▶ **TASK ITEM**
Once the line with "shipping: 42.90 -> 16.99" is found in the data, output it and each following line exactly, up to and including the line with "total: 2277.52 -> 1764.67", and nothing before or after.

▶ **DATASET ENTRIES**
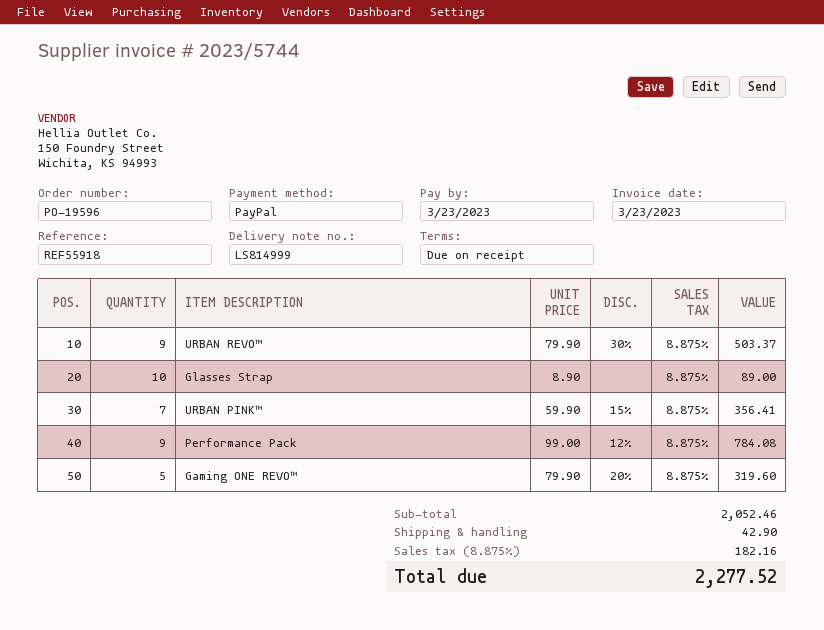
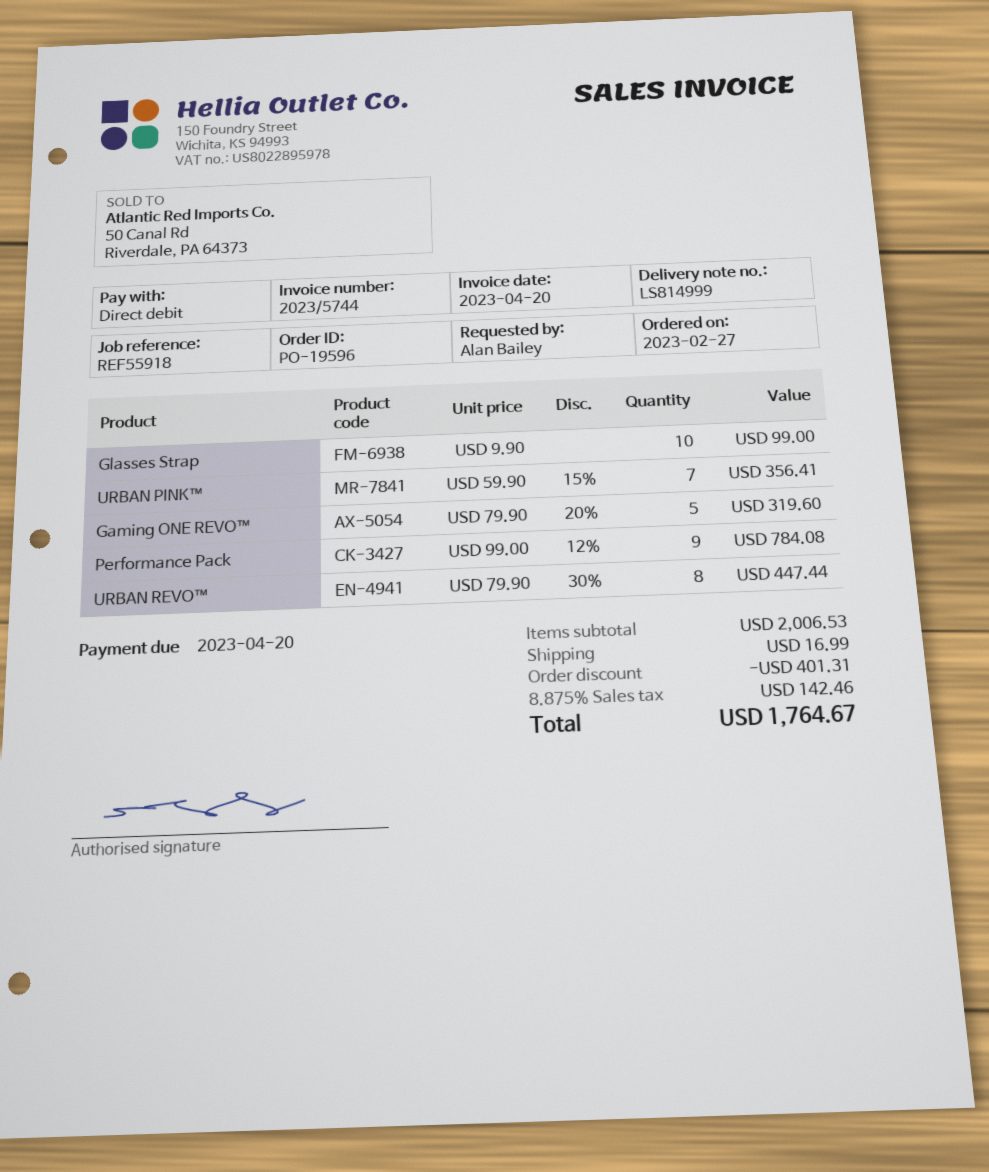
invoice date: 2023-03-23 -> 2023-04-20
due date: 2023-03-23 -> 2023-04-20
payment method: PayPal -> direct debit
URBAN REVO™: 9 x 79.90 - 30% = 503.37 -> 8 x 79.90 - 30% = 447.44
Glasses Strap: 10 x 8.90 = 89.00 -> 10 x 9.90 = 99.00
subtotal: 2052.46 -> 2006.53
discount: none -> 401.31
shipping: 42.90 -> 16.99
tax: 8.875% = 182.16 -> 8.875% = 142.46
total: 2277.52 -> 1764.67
---
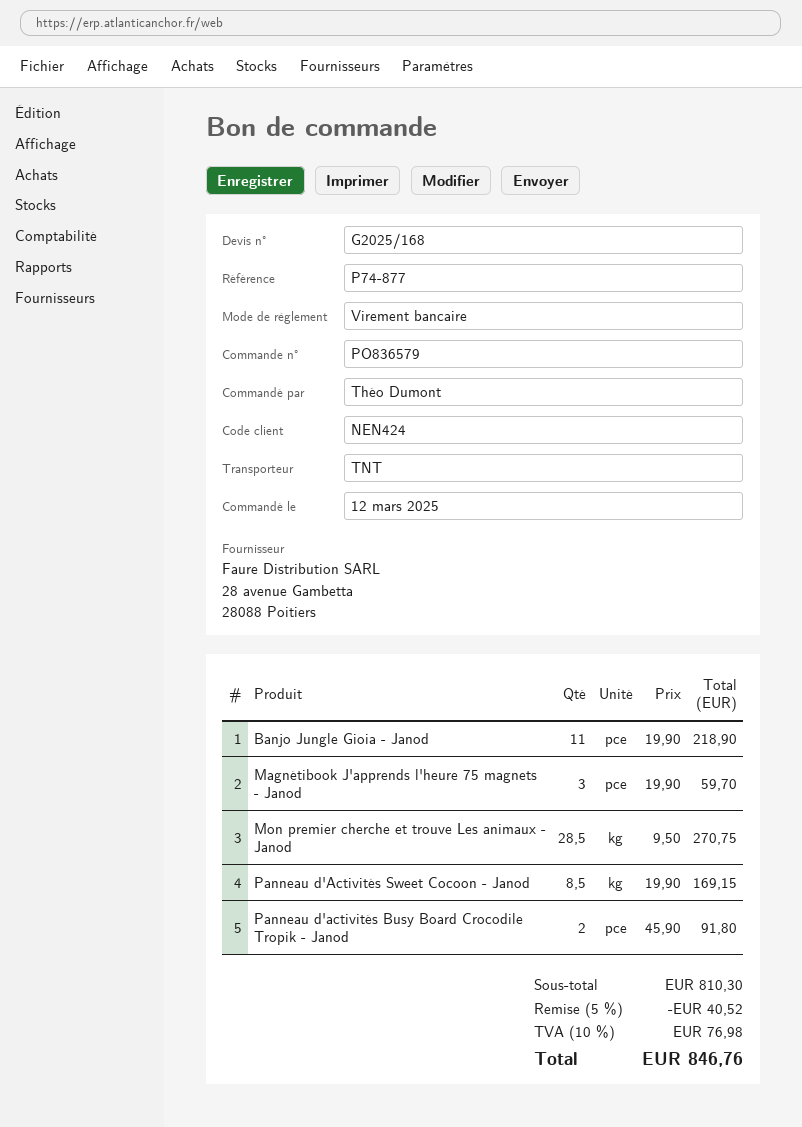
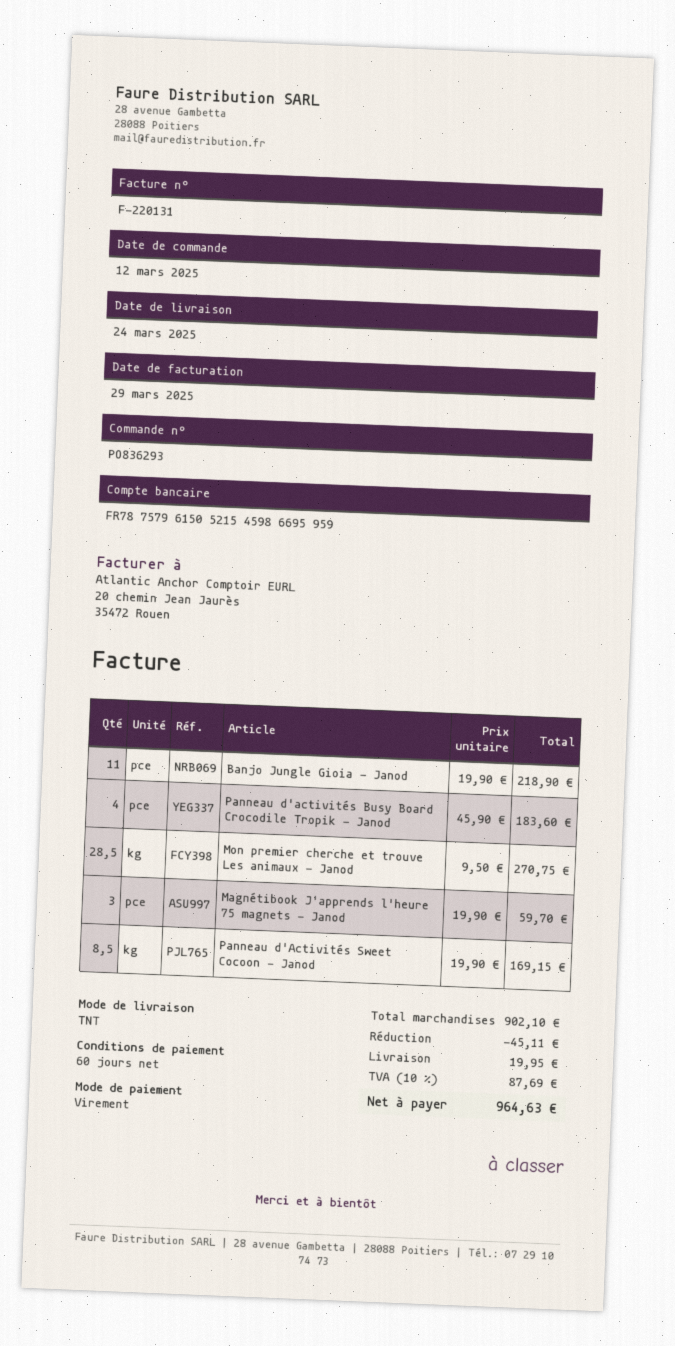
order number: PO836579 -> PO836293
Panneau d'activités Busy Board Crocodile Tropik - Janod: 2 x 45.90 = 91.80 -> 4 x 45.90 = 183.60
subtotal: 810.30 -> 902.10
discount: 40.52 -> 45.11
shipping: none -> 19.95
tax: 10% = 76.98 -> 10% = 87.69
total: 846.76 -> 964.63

▶ **RESPONSE AREA**
shipping: 42.90 -> 16.99
tax: 8.875% = 182.16 -> 8.875% = 142.46
total: 2277.52 -> 1764.67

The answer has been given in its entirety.